**Records for this exercise:**
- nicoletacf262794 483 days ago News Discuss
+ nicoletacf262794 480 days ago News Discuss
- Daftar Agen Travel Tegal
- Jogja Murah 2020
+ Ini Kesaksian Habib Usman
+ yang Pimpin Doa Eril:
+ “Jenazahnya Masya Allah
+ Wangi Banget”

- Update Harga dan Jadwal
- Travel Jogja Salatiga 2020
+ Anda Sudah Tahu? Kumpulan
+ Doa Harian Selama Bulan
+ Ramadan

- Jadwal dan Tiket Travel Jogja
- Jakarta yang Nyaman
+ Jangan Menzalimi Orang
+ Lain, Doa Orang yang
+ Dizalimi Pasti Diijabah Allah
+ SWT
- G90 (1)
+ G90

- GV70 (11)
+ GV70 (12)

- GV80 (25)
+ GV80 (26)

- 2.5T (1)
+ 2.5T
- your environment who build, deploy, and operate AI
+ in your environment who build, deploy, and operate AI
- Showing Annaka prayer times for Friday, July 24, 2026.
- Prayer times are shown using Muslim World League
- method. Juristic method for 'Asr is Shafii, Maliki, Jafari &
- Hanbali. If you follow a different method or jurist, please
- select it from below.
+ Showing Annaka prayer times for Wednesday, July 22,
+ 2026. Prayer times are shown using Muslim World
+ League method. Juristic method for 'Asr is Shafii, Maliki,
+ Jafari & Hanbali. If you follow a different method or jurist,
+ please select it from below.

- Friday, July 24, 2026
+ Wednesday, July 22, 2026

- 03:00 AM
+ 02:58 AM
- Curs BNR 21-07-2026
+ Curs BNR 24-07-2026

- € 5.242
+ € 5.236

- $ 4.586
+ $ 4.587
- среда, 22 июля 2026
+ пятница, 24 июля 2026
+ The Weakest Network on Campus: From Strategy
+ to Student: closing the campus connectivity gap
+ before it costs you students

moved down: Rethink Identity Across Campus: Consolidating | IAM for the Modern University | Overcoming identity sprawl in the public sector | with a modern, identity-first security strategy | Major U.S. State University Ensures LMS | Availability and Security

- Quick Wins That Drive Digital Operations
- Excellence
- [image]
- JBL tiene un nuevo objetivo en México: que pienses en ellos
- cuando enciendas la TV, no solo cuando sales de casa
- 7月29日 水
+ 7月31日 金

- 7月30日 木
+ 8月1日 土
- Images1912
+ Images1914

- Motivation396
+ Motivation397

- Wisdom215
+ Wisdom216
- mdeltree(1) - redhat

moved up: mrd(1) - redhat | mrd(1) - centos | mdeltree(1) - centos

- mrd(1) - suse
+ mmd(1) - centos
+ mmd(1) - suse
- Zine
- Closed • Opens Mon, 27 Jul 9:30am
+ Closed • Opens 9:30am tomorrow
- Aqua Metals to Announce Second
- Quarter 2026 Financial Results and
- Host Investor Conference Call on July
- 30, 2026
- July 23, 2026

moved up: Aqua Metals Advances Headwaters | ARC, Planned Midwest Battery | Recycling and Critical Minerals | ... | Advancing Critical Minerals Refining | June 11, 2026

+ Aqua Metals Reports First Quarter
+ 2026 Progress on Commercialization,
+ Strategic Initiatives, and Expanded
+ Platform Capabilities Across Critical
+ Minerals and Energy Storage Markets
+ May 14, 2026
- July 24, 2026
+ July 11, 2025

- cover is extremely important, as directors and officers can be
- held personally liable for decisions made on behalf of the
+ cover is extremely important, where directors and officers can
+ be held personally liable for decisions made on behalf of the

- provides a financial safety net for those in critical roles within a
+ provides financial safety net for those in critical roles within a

**Required action:** Your answer must be the records themselves, output again exactly.

**Reply:**
- nicoletacf262794 483 days ago News Discuss
+ nicoletacf262794 480 days ago News Discuss
- Daftar Agen Travel Tegal
- Jogja Murah 2020
+ Ini Kesaksian Habib Usman
+ yang Pimpin Doa Eril:
+ “Jenazahnya Masya Allah
+ Wangi Banget”

- Update Harga dan Jadwal
- Travel Jogja Salatiga 2020
+ Anda Sudah Tahu? Kumpulan
+ Doa Harian Selama Bulan
+ Ramadan

- Jadwal dan Tiket Travel Jogja
- Jakarta yang Nyaman
+ Jangan Menzalimi Orang
+ Lain, Doa Orang yang
+ Dizalimi Pasti Diijabah Allah
+ SWT
- G90 (1)
+ G90

- GV70 (11)
+ GV70 (12)

- GV80 (25)
+ GV80 (26)

- 2.5T (1)
+ 2.5T
- your environment who build, deploy, and operate AI
+ in your environment who build, deploy, and operate AI
- Showing Annaka prayer times for Friday, July 24, 2026.
- Prayer times are shown using Muslim World League
- method. Juristic method for 'Asr is Shafii, Maliki, Jafari &
- Hanbali. If you follow a different method or jurist, please
- select it from below.
+ Showing Annaka prayer times for Wednesday, July 22,
+ 2026. Prayer times are shown using Muslim World
+ League method. Juristic method for 'Asr is Shafii, Maliki,
+ Jafari & Hanbali. If you follow a different method or jurist,
+ please select it from below.

- Friday, July 24, 2026
+ Wednesday, July 22, 2026

- 03:00 AM
+ 02:58 AM
- Curs BNR 21-07-2026
+ Curs BNR 24-07-2026

- € 5.242
+ € 5.236

- $ 4.586
+ $ 4.587
- среда, 22 июля 2026
+ пятница, 24 июля 2026
+ The Weakest Network on Campus: From Strategy
+ to Student: closing the campus connectivity gap
+ before it costs you students

moved down: Rethink Identity Across Campus: Consolidating | IAM for the Modern University | Overcoming identity sprawl in the public sector | with a modern, identity-first security strategy | Major U.S. State University Ensures LMS | Availability and Security

- Quick Wins That Drive Digital Operations
- Excellence
- [image]
- JBL tiene un nuevo objetivo en México: que pienses en ellos
- cuando enciendas la TV, no solo cuando sales de casa
- 7月29日 水
+ 7月31日 金

- 7月30日 木
+ 8月1日 土
- Images1912
+ Images1914

- Motivation396
+ Motivation397

- Wisdom215
+ Wisdom216
- mdeltree(1) - redhat

moved up: mrd(1) - redhat | mrd(1) - centos | mdeltree(1) - centos

- mrd(1) - suse
+ mmd(1) - centos
+ mmd(1) - suse
- Zine
- Closed • Opens Mon, 27 Jul 9:30am
+ Closed • Opens 9:30am tomorrow
- Aqua Metals to Announce Second
- Quarter 2026 Financial Results and
- Host Investor Conference Call on July
- 30, 2026
- July 23, 2026

moved up: Aqua Metals Advances Headwaters | ARC, Planned Midwest Battery | Recycling and Critical Minerals | ... | Advancing Critical Minerals Refining | June 11, 2026

+ Aqua Metals Reports First Quarter
+ 2026 Progress on Commercialization,
+ Strategic Initiatives, and Expanded
+ Platform Capabilities Across Critical
+ Minerals and Energy Storage Markets
+ May 14, 2026
- July 24, 2026
+ July 11, 2025

- cover is extremely important, as directors and officers can be
- held personally liable for decisions made on behalf of the
+ cover is extremely important, where directors and officers can
+ be held personally liable for decisions made on behalf of the

- provides a financial safety net for those in critical roles within a
+ provides financial safety net for those in critical roles within a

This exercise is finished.